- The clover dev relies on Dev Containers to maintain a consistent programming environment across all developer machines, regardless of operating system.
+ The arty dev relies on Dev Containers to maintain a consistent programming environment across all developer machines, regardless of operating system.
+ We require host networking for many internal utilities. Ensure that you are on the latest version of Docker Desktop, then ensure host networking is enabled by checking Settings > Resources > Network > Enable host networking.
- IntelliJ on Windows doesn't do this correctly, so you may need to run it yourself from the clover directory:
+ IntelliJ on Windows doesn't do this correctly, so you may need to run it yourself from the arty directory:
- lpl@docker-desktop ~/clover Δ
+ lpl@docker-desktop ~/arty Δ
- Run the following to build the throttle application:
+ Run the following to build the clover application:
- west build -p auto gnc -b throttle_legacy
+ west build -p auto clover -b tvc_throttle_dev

★ ★ ★ ★ ★ ★ ★

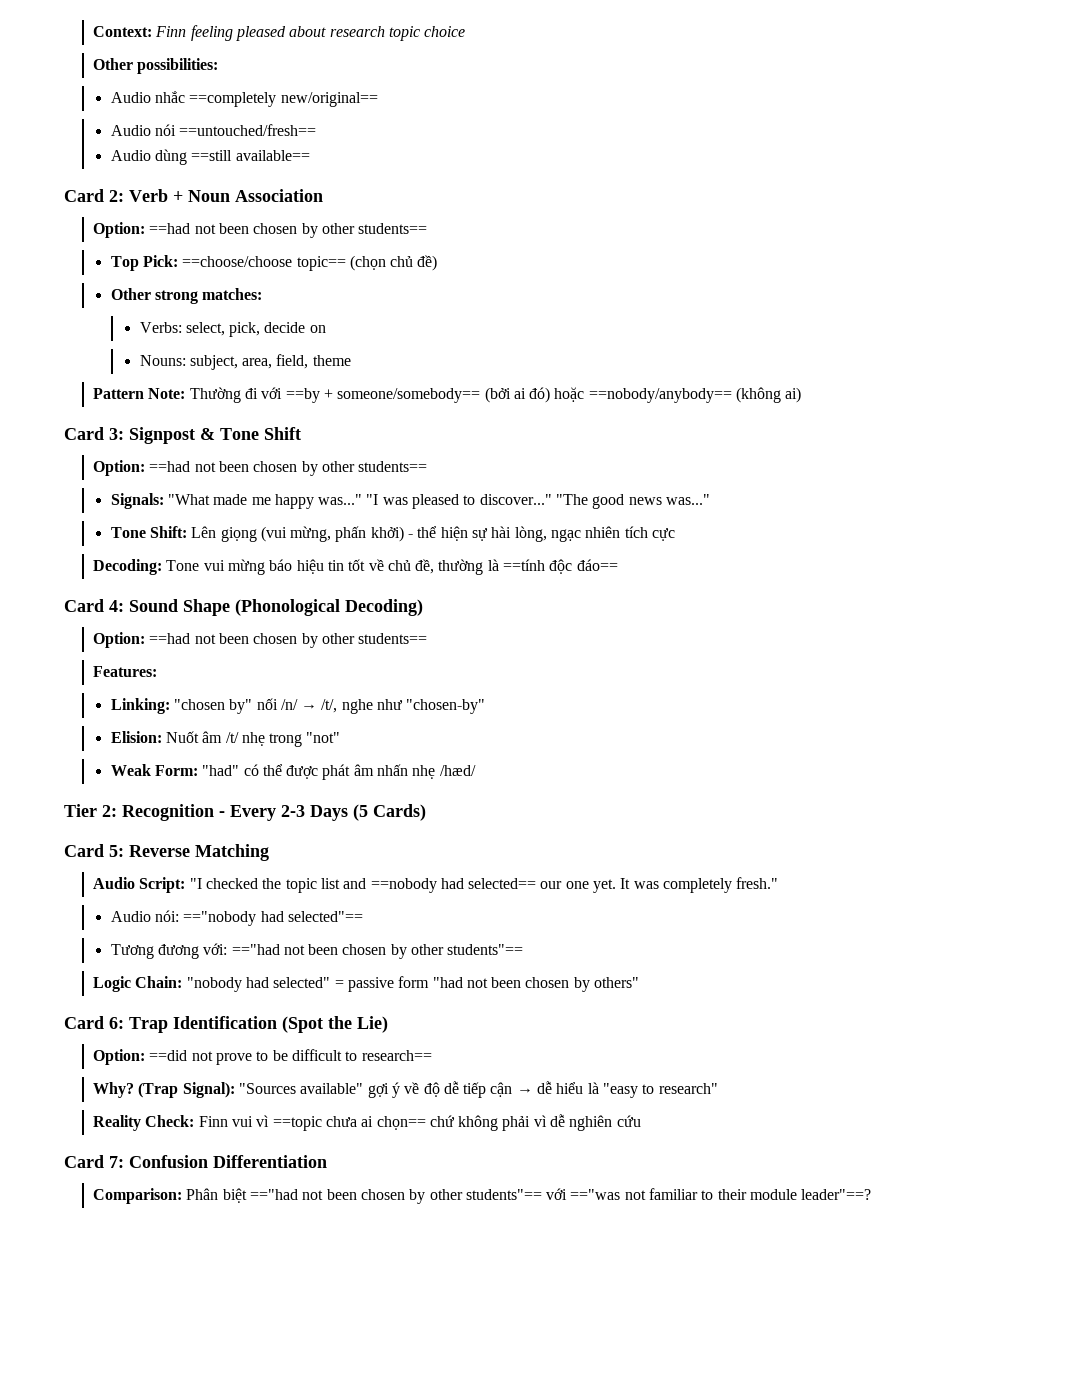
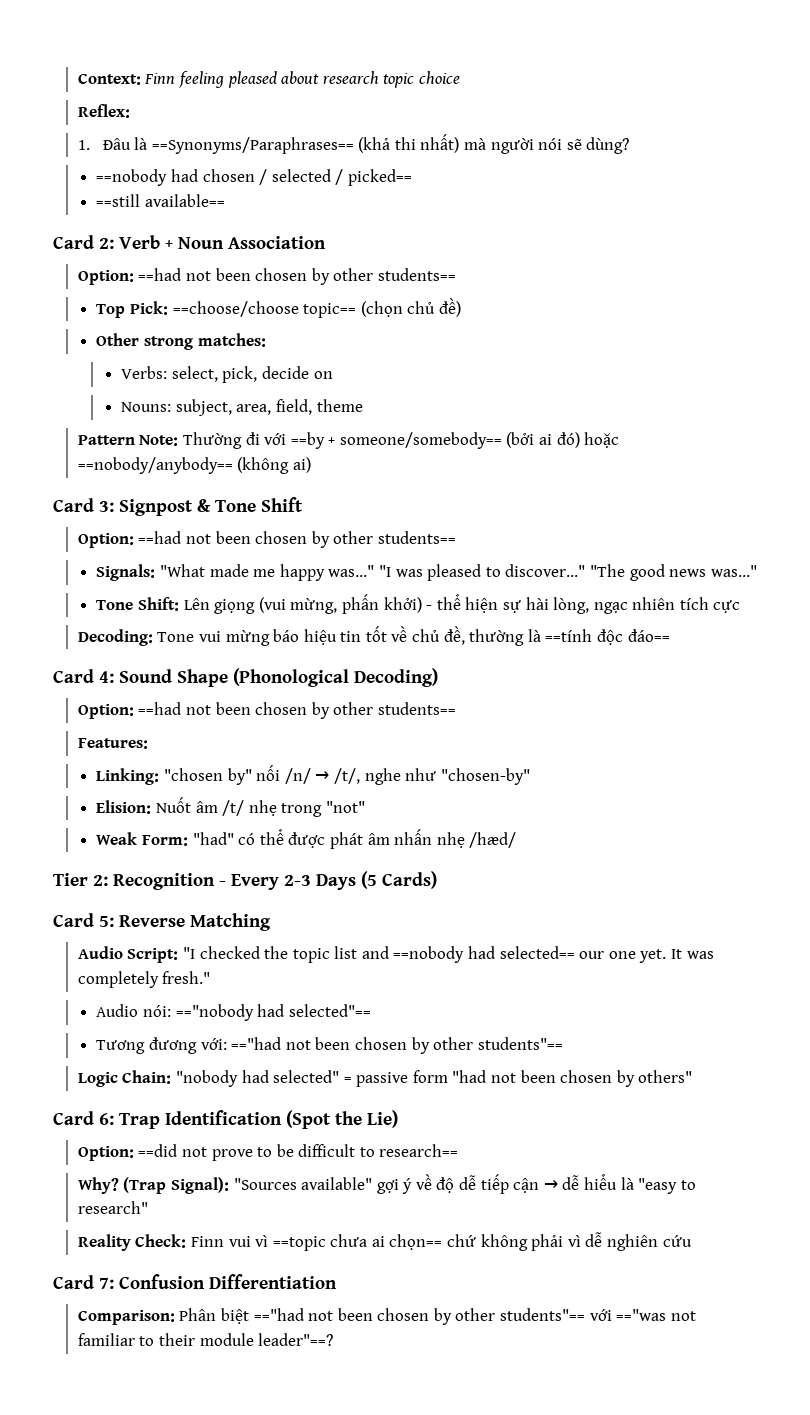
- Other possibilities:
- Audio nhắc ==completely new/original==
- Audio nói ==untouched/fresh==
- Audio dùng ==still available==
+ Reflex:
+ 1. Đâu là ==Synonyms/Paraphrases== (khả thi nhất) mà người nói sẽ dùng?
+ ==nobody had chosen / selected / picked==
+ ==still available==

★ ★ ★ ★ ★ ★ ★

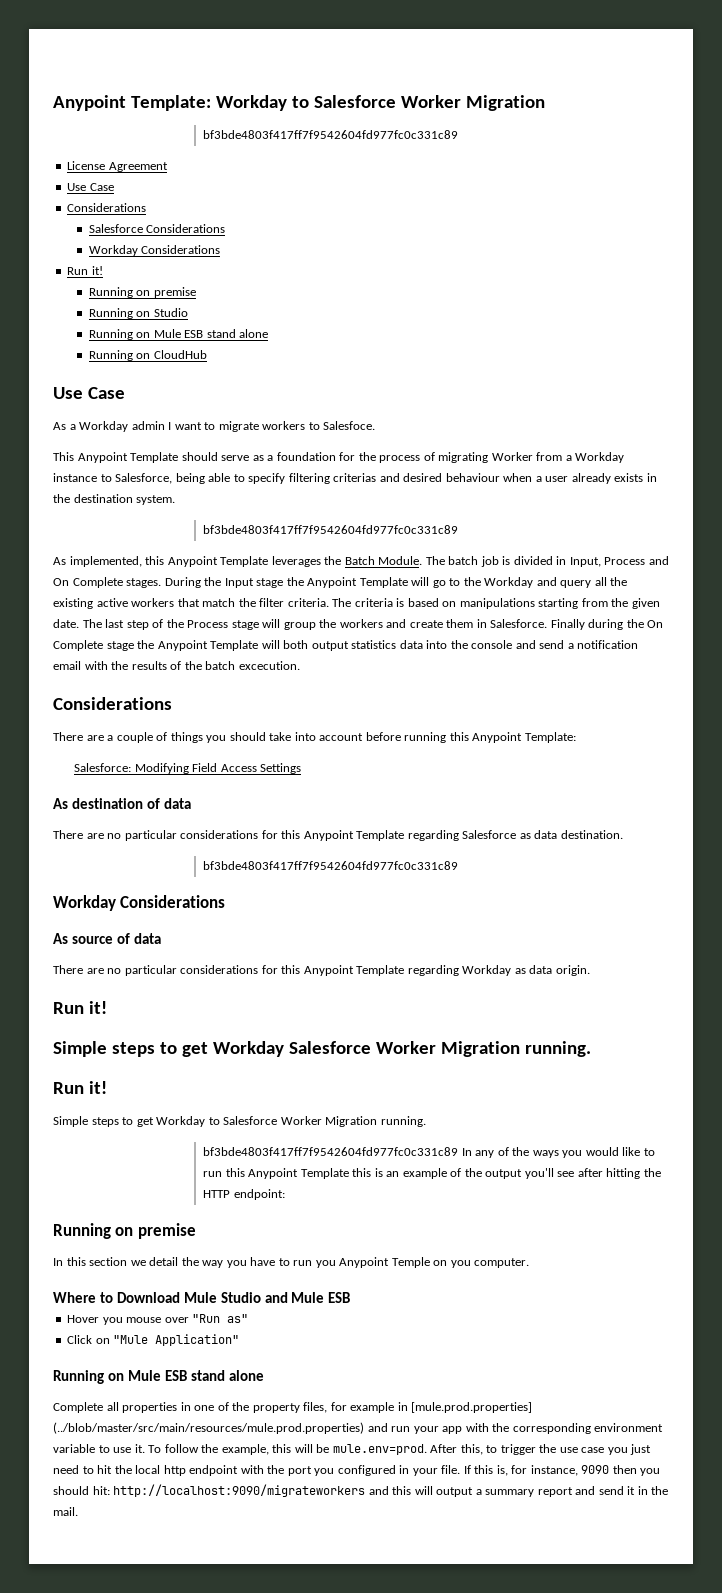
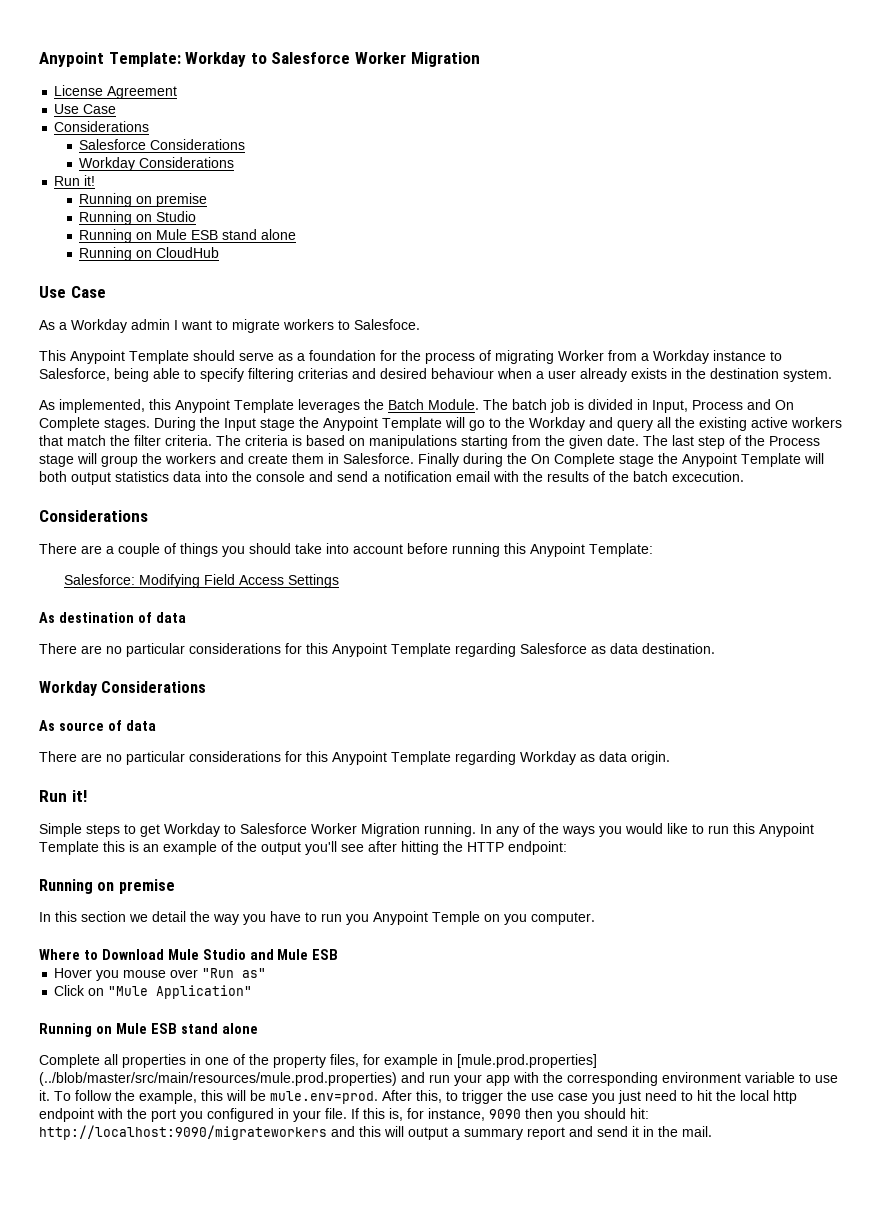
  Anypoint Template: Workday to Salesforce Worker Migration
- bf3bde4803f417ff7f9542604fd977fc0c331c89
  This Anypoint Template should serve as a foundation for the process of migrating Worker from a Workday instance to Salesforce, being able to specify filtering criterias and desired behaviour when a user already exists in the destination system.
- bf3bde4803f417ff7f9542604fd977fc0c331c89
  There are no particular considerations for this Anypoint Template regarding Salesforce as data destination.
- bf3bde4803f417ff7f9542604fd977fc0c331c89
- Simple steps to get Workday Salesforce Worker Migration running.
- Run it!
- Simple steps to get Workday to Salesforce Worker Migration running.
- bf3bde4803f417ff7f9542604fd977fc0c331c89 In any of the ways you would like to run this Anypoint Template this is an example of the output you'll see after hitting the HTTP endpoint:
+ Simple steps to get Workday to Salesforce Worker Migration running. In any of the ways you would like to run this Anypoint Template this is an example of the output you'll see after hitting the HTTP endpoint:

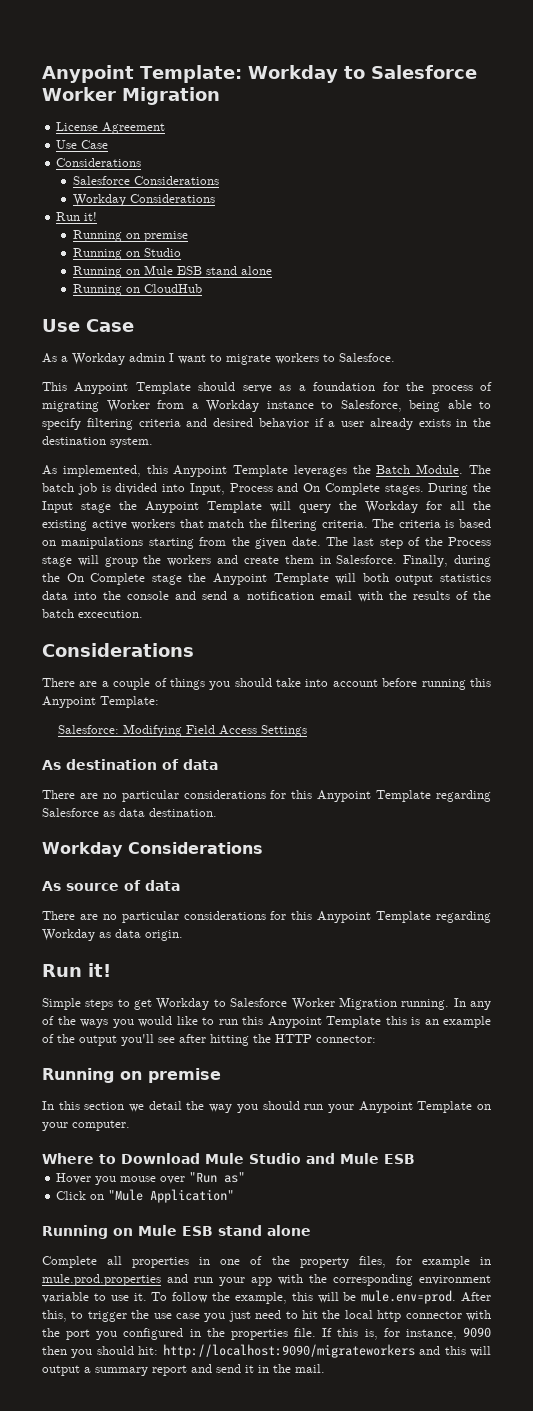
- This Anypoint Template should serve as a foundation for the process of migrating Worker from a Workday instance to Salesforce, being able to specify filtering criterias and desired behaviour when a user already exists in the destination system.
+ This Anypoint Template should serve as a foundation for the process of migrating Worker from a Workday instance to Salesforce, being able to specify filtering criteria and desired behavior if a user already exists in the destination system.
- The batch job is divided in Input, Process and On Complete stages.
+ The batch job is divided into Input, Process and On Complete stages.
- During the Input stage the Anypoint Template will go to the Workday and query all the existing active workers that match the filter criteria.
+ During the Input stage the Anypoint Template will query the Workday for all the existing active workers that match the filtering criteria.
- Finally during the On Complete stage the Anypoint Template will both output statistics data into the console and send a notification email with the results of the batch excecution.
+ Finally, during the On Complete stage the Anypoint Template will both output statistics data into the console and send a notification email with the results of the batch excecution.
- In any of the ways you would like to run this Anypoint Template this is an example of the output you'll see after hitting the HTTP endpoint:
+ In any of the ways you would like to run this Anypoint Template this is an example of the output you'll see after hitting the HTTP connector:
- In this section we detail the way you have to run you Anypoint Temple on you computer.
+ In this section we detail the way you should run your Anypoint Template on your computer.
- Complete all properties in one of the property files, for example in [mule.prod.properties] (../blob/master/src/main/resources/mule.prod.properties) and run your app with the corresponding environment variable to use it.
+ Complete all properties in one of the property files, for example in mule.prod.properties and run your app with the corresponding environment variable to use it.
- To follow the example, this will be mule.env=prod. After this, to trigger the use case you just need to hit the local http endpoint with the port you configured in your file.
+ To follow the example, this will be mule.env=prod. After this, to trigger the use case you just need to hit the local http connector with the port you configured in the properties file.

★ ★ ★ ★ ★ ★ ★

### WHAT TO DO
In the data above, which lines lie between the line with "- The clover" and the line with "- IntelliJ on", inclusive? Print those lines exactly and nothing else.

### TASK SOLUTION
- The clover dev relies on Dev Containers to maintain a consistent programming environment across all developer machines, regardless of operating system.
+ The arty dev relies on Dev Containers to maintain a consistent programming environment across all developer machines, regardless of operating system.
+ We require host networking for many internal utilities. Ensure that you are on the latest version of Docker Desktop, then ensure host networking is enabled by checking Settings > Resources > Network > Enable host networking.
- IntelliJ on Windows doesn't do this correctly, so you may need to run it yourself from the clover directory:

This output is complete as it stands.